玉衡君聞言,擱在桌上的手微微一撇長袖,指尖劃過桌上已冷卻的杯盞,淡笑着對蘇雨晴道,“怎麼,雨晴是想說傾扇無藥可醫,不如等着她大去以後,我也學着女子塗脂抹粉的,好在幻影裡看看她麼?”
蘇雨晴擡手,以香袖遮着紅脣,嚶嚶低笑道,“我不覺得這個辦法不好啊,原來大人你不喜歡啊。可是,我覺得大人這樣好的皮相,擦些脂粉,只會更加光輝奪目。或許,還有比傾扇更好的女子願意和大人廝守一生呢?”
玉衡君冷下眉目來,彷彿幽幽綠菊上的一捧悽霜。
蘇雨晴噗嗤笑着,擺手道,“好了好了,大人,我也不逗您了。您不喜歡這個法子,我再給您換一個就是了。”蘇雨晴說着,眉目一挑,妖嬌媚惑地望了望簾後。
簾後的彩嫣恰恰對上了這個眼神,不等曼奴來引,得意地兀自挑了簾子往前邊走去。紫瑛依舊默然立在原地,不知爲何,她忽然覺得她們手中這三味香粉都不會是玉衡君想要的東西。因爲,她覺得他要的只是與傾扇相依相守,永不分離。
前邊的彩嫣和凝翠一樣端端正正地將盛着香粉的小蓋盅的蓋子揭開,這香氣卻比起方纔那味幻憶來得冷冽,而且粉色蒼白。彩嫣對着玉衡君行了一禮,娓娓說道,“這一味喚作‘遺世絕夢’,以碎玉荼蘼花碾碎成末,佐以······”彩嫣果然還是沒改掉那健忘的脾性,說了一半便不知如何繼續,她自己倒絲毫不覺得失禮,對着蘇雨晴咯咯一笑,頗有些希望蘇雨晴替她圓場。

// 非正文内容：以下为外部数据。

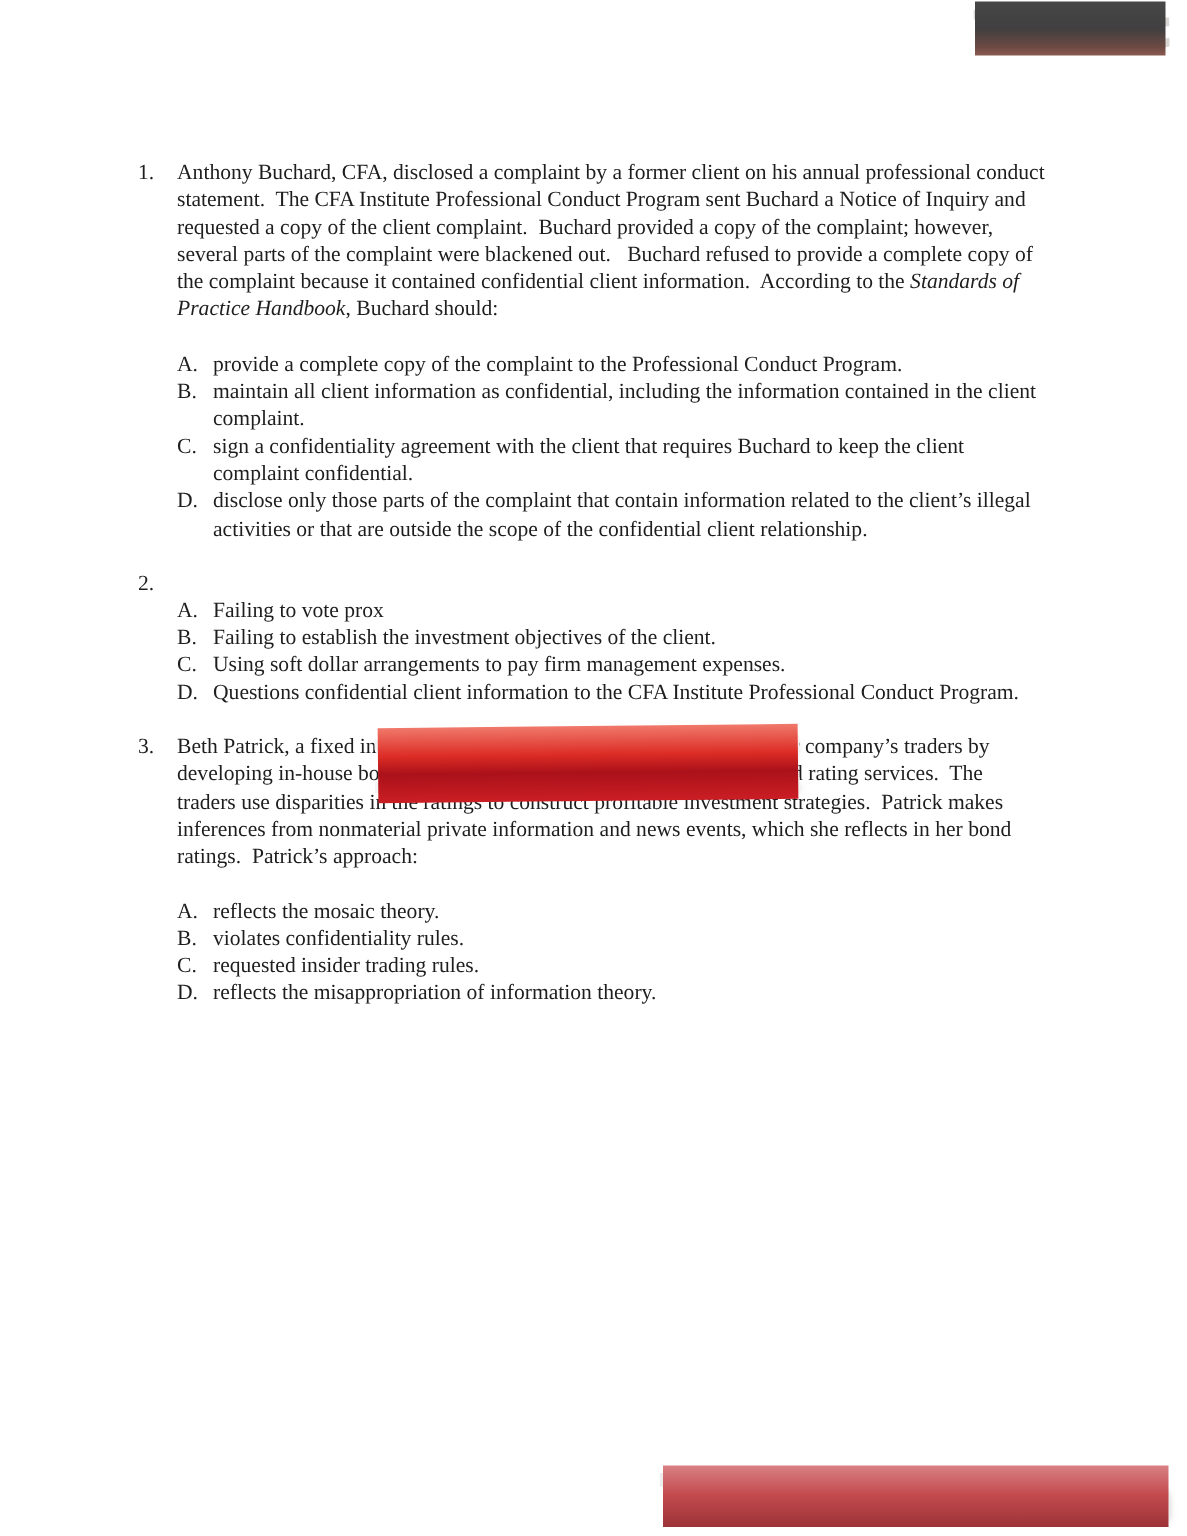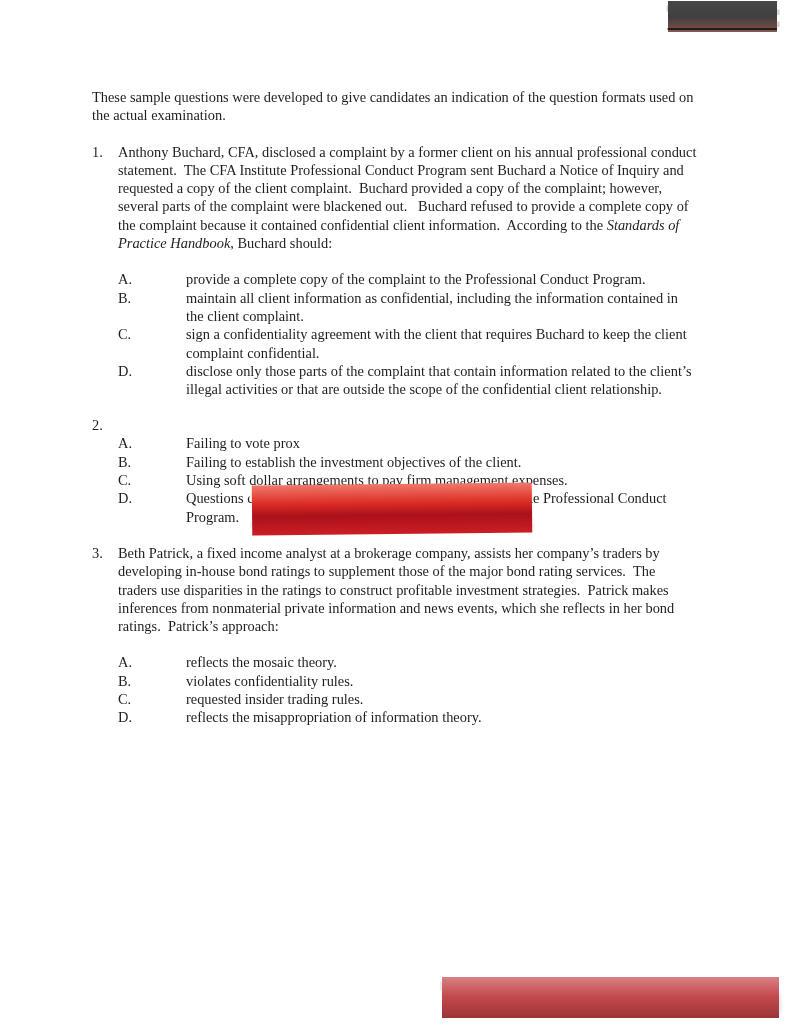--- a/index.html
+++ b/index.html
@@ -24,32 +24,32 @@
   }
   .intro{margin:0 0 18px 0;white-space:pre-wrap;}
   .question{display:flex;margin-top:18px;}
   .q-num{width:26px;flex:0 0 26px;}
   .q-body{flex:1;}
   .q-stem{margin:0;white-space:pre-wrap;}
   .q-stem em{font-style:italic;}
   .options{margin-top:18px;}
   .option{display:flex;}
   .opt-letter{width:24px;flex:0 0 24px;}
-  .opt-text{flex:1;margin-left:44px;}
+  .opt-text{flex:1;}
 
   
   .wm{position:absolute;font-weight:bold;white-space:nowrap;}
   .wm .wm-stroke{position:absolute;left:0;top:0;color:#ffffff;}
   .wm .wm-fill{position:relative;color:transparent;-webkit-background-clip:text;background-clip:text;}
 
   
   .tc4s{
     top:1px;right:14px;
     font-family:"Liberation Sans",sans-serif;
-    font-size:28px;letter-spacing:-1.5px;text-decoration:underline;
+    font-size:32px;letter-spacing:-1.5px;
   }
   .tc4s .wm-stroke{-webkit-text-stroke:3px rgba(214,209,207,0.9);}
   .tc4s .wm-fill{background:linear-gradient(180deg,#474747 0%,#413f3f 52%,#6e4a44 85%,#8a5a50 100%);}
 
   
   .dlsub{
     left:252px;top:483px;
     font-family:"Liberation Serif",serif;
     font-size:45px;letter-spacing:1px;
     transform:rotate(-0.6deg);
@@ -76,21 +76,20 @@
 </head>
 <body>
 
 <div class="page">
 
   <div class="wm tc4s"><span class="wm-stroke">TC4S.net</span><span class="wm-fill">TC4S.net</span></div>
 
   <div class="content">
 
 
-    <p class="intro">These sample questions were developed to give candidates an indication of the question formats used on the actual examination.</p>
 
     <div class="question">
       <div class="q-num">1.</div>
       <div class="q-body">
         <p class="q-stem"><span>Anthony Buchard, CFA, disclosed a complaint by a former client on his annual professional conduct statement.  The CFA Institute Professional Conduct Program sent Buchard a Notice of Inquiry and requested a copy of the client complaint.  Buchard provided a copy of the complaint; however, several parts of the complaint were blackened out.   Buchard refused to provide a complete copy of the complaint because it contained confidential client information.  According to the </span><em>Standards of Practice Handbook</em><span>, Buchard should:</span></p>
         <div class="options">
           <div class="option">
               <div class="opt-letter">A.</div>
               <div class="opt-text">provide a complete copy of the complaint to the Professional Conduct Program.</div>
             </div>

蘇雨晴卻是靜默地坐着,倒是簾後的紫瑛袖囊裡那盒‘廝守’不安分,茜思從那蓋縫裡慢悠悠地鑽出頭來,身子一轉,輕盈地飛到紫瑛的肩上,貼着紫瑛的耳鬢低聲道,“這遺世絕夢的配料其實也不難的,就三味麼,一味玉碎荼蘼花也是肯定的,另一味,我聞着像是斷腸解語花的味道,還有一味聞着像沉香,又不像,說不上來。而且這顏色只是白,倒也看不出什麼來啊?”

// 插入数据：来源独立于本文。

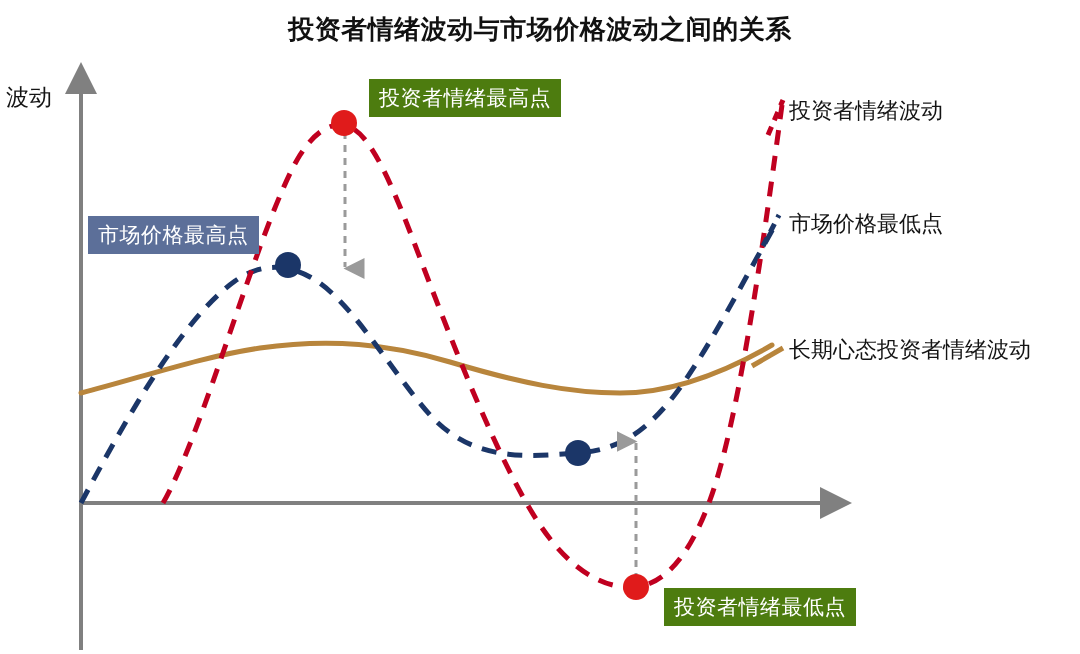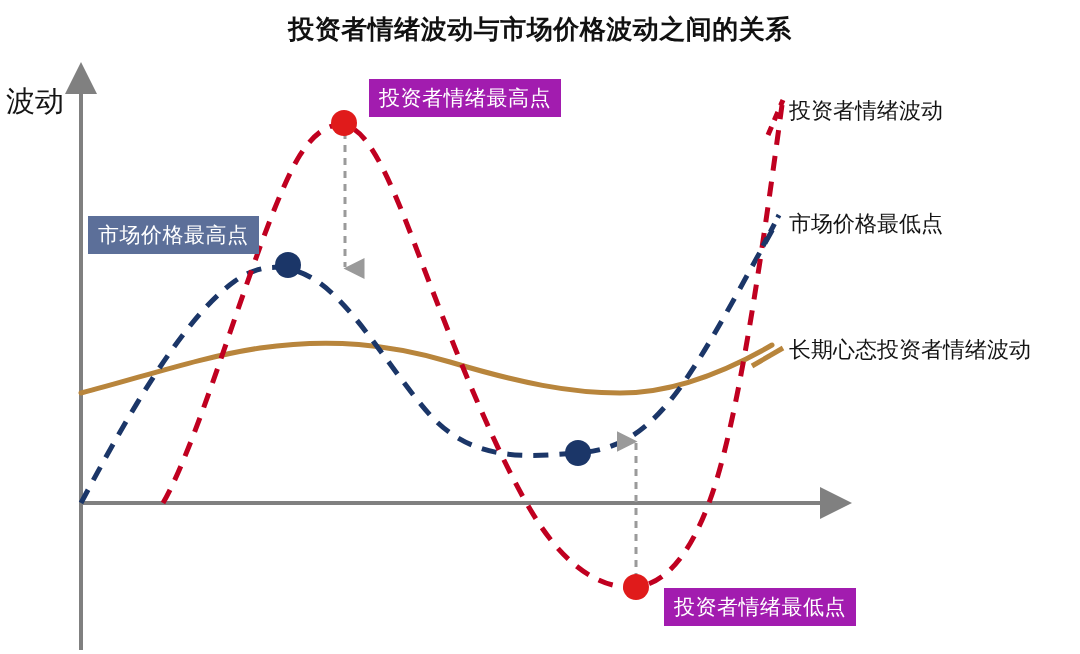--- a/index.html
+++ b/index.html
@@ -43,36 +43,36 @@
     letter-spacing: 0.5px;
     color: #111111;
     white-space: nowrap;
   }
 
   
   .axis-label-y {
     position: absolute;
     left: 6px;
     top: 82px;
-    font-size: 29px;
+    font-size: 23px;
     color: #141414;
     white-space: nowrap;
   }
 
   
   .badge {
     position: absolute;
     color: #ffffff;
     font-size: 21px;
     line-height: 1;
     padding: 8px 10px 9px 10px;
     white-space: nowrap;
     letter-spacing: 0.5px;
   }
-  .badge-red  { background: #a21caf; }
+  .badge-red  { background: #4d7c0f; }
   .badge-blue { background: #5c6f99; }
 
   #badge-sentiment-high { left: 369px; top: 79px; }
   #badge-sentiment-low  { left: 664px; top: 588px; }
   #badge-price-high     { left: 88px;  top: 216px; }
   #badge-price-low      { left: 371px; top: 460px; }
 
   
   .legend-label {
     position: absolute;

連茜思都有些疑惑了,卻不想紫瑛穩穩當當地說道,“的確是沉香的味道,卻不是沉香木屑混入而得來的味道,而是泡過沉香木的千年寒雪的融水,氣味冷寒清烈。”
茜思驚異道,“主人,你怎麼知道的?”
“聞出來的啊,這香氣我一下子就聞到了。”紫瑛不以爲然地笑道。
茜思聽紫瑛如此說,心中尚存了些疑慮,但前廳上那位玉衡君已然不偏不倚,不多不少地說出了這味‘遺世絕夢’的配方與功效,朗朗道,“碎玉荼蘼花能斷人情思,宛如碎玉一般支離破碎,斷腸解語花其實是一味毒藥,可以使人失去記憶,也可以置人於死地,恰好沉木雪水可以解了這味毒,又可以保留其失憶的功效,我所言可對?”
玉衡君言罷,定定地看了蘇雨晴一眼,蘇雨晴杳然點頭。簾子後的茜思則驚詫於紫瑛的鼻子,竟有如此的精準度,刮目相看。

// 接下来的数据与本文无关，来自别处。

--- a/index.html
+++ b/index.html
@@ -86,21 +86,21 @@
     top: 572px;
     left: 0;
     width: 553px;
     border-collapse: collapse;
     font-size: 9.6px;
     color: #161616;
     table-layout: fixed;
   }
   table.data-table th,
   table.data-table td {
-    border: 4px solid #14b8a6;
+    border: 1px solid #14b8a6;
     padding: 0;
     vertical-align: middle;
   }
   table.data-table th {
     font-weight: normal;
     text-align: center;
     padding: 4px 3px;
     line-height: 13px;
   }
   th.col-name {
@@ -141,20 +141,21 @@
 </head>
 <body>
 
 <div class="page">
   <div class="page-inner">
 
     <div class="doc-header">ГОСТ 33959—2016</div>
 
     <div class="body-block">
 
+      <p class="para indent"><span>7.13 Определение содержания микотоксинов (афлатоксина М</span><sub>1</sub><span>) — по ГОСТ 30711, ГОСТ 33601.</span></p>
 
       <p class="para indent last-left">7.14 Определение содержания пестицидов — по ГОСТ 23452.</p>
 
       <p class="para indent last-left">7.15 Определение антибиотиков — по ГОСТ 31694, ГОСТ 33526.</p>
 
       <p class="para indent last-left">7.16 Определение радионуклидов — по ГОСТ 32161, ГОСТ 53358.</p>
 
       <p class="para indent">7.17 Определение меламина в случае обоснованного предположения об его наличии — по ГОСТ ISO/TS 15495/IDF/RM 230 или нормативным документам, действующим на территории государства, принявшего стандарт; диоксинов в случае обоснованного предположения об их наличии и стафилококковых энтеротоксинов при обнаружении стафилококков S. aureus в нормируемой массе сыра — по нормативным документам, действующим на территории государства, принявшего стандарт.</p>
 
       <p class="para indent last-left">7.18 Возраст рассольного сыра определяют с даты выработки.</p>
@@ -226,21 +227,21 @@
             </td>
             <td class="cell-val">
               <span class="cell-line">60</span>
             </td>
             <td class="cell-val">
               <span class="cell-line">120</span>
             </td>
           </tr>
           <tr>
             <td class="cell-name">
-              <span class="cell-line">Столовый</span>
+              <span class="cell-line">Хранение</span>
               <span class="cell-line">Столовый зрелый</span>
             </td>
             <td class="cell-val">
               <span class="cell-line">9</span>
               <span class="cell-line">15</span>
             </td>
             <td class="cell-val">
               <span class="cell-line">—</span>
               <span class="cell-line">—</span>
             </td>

玉衡君又道,“那麼你是要我搽了這香粉,徹底忘了傾扇,今生今世都絕情了麼?”
“沒什麼不好呀?”蘇雨晴說的輕巧,又道,“忘情,其實便是忘愁。何況,若是傾扇果真死了,你也不會再愛上別人,絕情豈不是很好麼?”
玉衡君聞言,面上一沉,道,“我來找你,並不是要找一個辦法讓我在傾扇死後不那麼難過。若是我不想難過,隨她去了不就是麼?”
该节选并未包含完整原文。